Segment Start: DATA

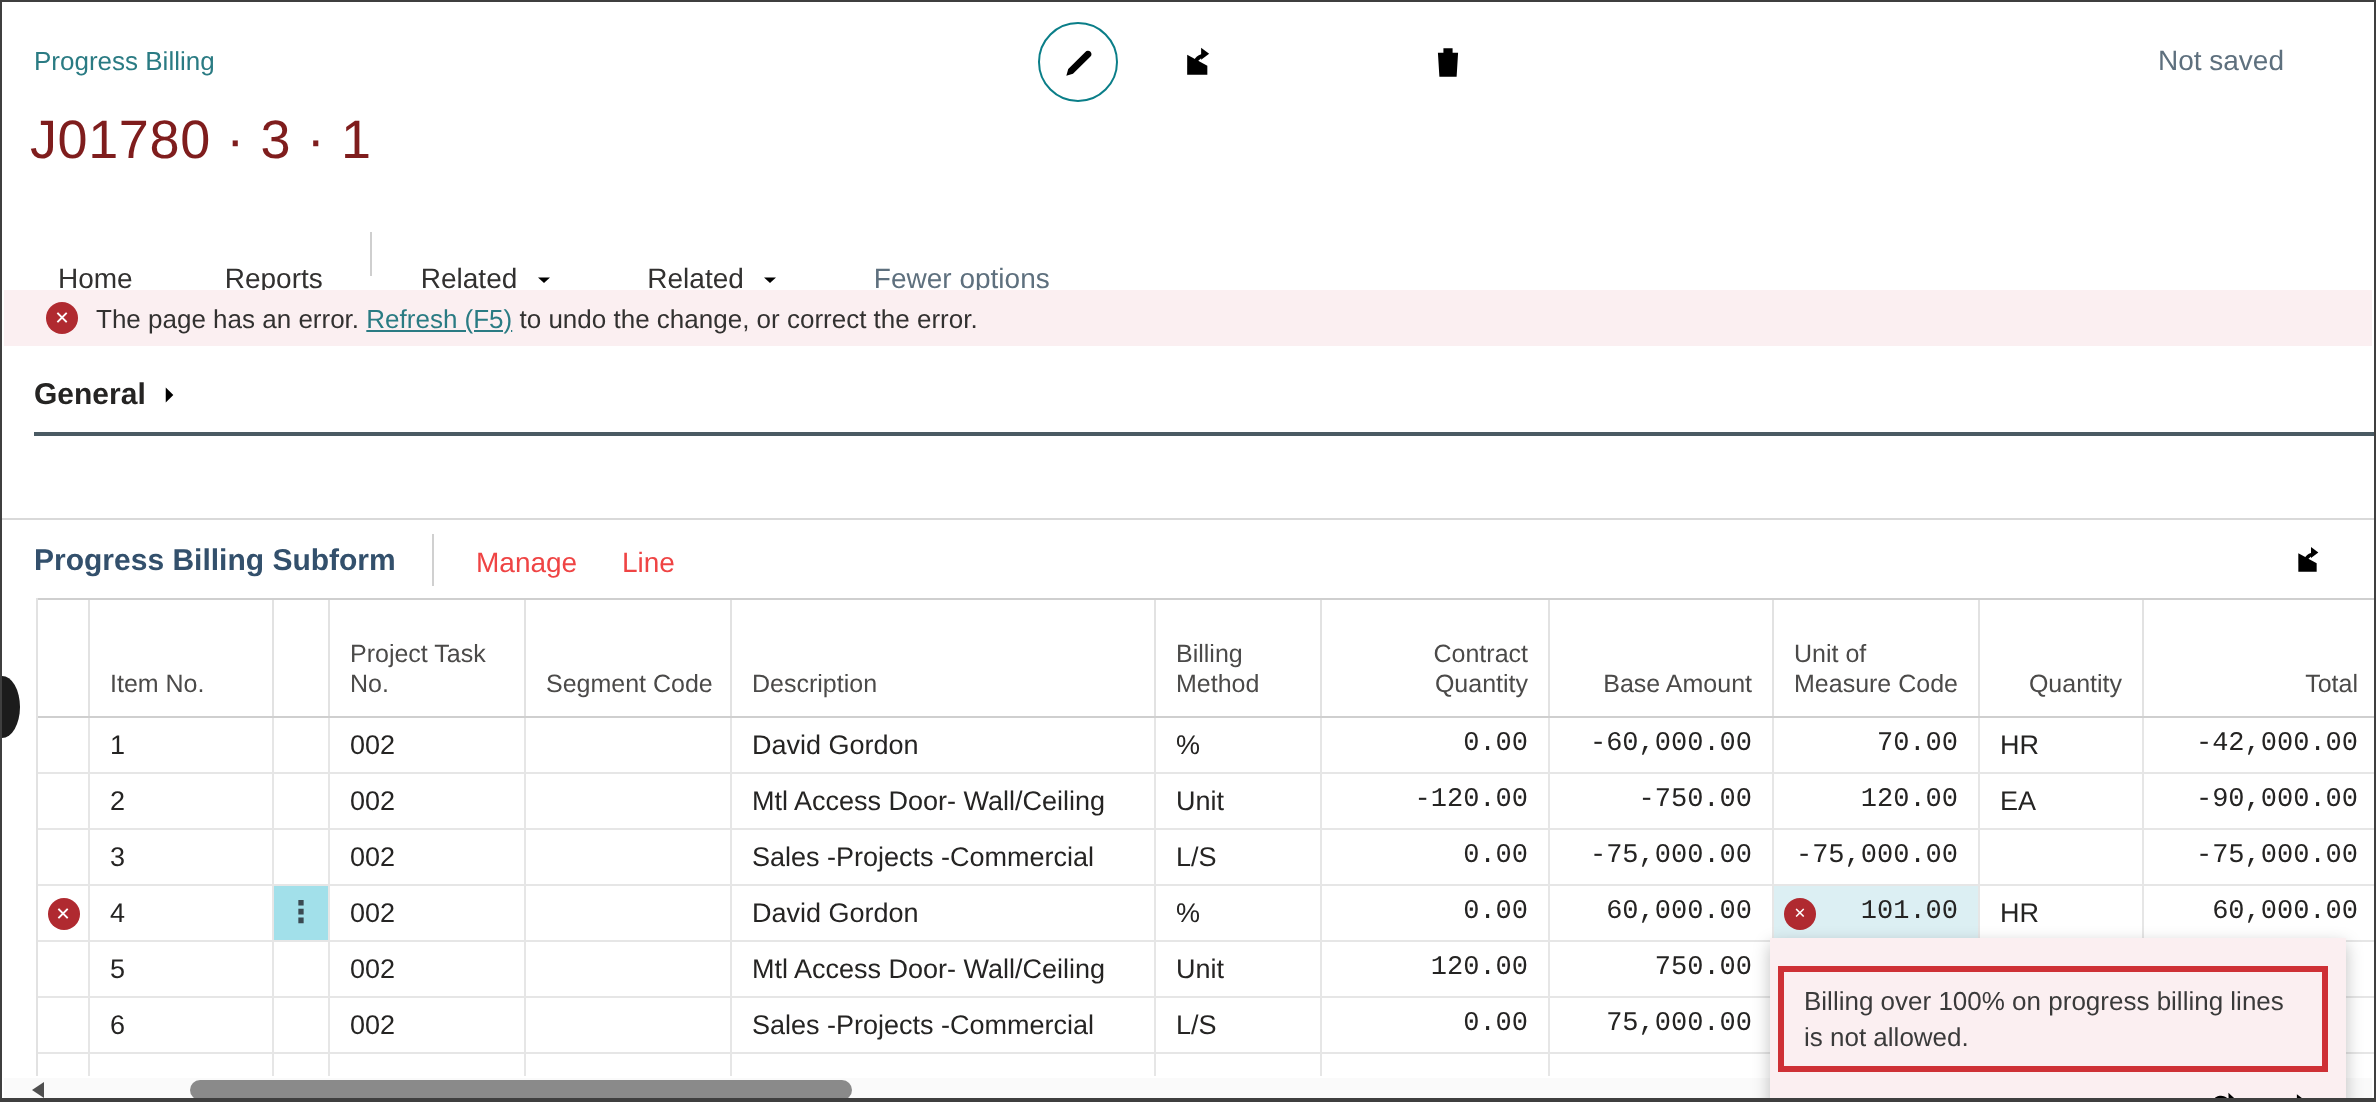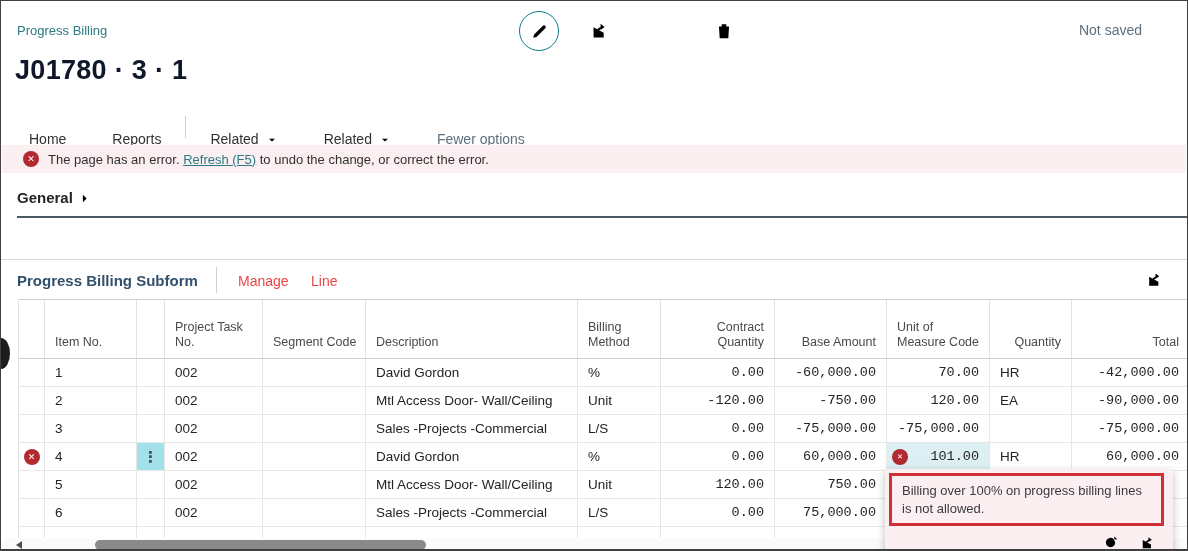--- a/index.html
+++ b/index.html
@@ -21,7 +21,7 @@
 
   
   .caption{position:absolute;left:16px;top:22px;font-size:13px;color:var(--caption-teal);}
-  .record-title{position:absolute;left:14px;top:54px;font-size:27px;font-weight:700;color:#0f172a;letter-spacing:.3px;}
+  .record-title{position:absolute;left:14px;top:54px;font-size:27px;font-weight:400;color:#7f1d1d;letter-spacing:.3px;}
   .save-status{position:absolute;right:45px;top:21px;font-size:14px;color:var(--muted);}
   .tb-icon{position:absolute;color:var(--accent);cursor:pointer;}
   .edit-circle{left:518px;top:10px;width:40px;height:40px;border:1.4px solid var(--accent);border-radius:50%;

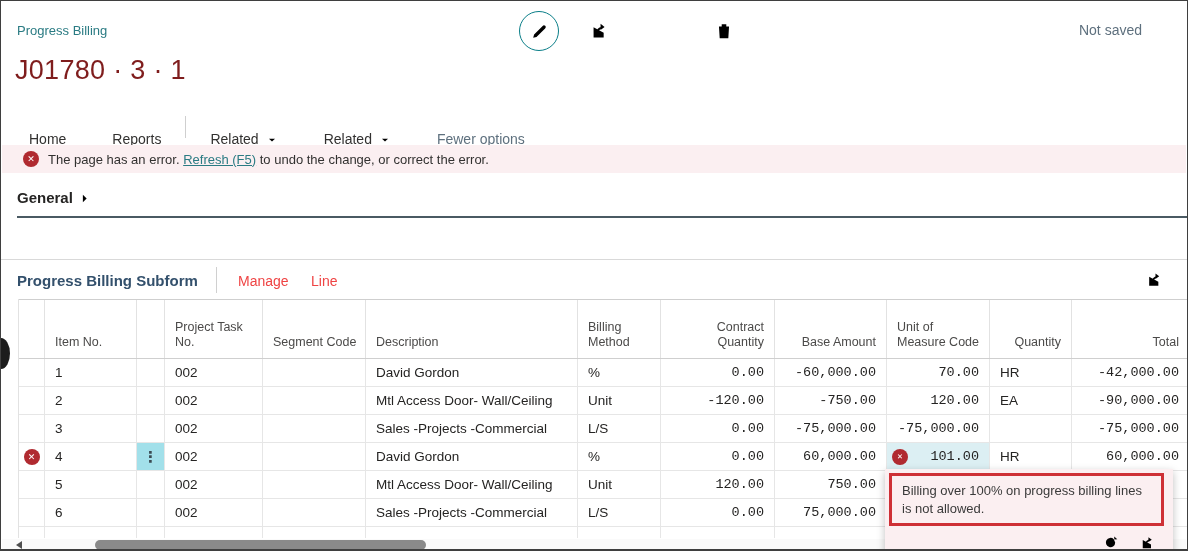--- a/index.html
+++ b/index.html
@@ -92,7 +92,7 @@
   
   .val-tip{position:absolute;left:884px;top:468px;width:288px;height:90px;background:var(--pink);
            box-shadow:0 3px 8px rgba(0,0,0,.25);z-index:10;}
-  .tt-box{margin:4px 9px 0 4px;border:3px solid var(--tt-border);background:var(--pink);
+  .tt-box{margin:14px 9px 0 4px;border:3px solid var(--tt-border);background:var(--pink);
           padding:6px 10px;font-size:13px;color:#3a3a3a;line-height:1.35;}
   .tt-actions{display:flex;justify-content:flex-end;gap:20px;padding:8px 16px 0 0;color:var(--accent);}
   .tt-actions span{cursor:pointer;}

Segment End: DATA

**ABOUT THIS EXERCISE**:
Please retype the material in full, exactly as it reads, apart from the images.

**REPLY**:
--- a/index.html
+++ b/index.html
@@ -21,7 +21,7 @@
 
   
   .caption{position:absolute;left:16px;top:22px;font-size:13px;color:var(--caption-teal);}
-  .record-title{position:absolute;left:14px;top:54px;font-size:27px;font-weight:700;color:#0f172a;letter-spacing:.3px;}
+  .record-title{position:absolute;left:14px;top:54px;font-size:27px;font-weight:400;color:#7f1d1d;letter-spacing:.3px;}
   .save-status{position:absolute;right:45px;top:21px;font-size:14px;color:var(--muted);}
   .tb-icon{position:absolute;color:var(--accent);cursor:pointer;}
   .edit-circle{left:518px;top:10px;width:40px;height:40px;border:1.4px solid var(--accent);border-radius:50%;

--- a/index.html
+++ b/index.html
@@ -92,7 +92,7 @@
   
   .val-tip{position:absolute;left:884px;top:468px;width:288px;height:90px;background:var(--pink);
            box-shadow:0 3px 8px rgba(0,0,0,.25);z-index:10;}
-  .tt-box{margin:4px 9px 0 4px;border:3px solid var(--tt-border);background:var(--pink);
+  .tt-box{margin:14px 9px 0 4px;border:3px solid var(--tt-border);background:var(--pink);
           padding:6px 10px;font-size:13px;color:#3a3a3a;line-height:1.35;}
   .tt-actions{display:flex;justify-content:flex-end;gap:20px;padding:8px 16px 0 0;color:var(--accent);}
   .tt-actions span{cursor:pointer;}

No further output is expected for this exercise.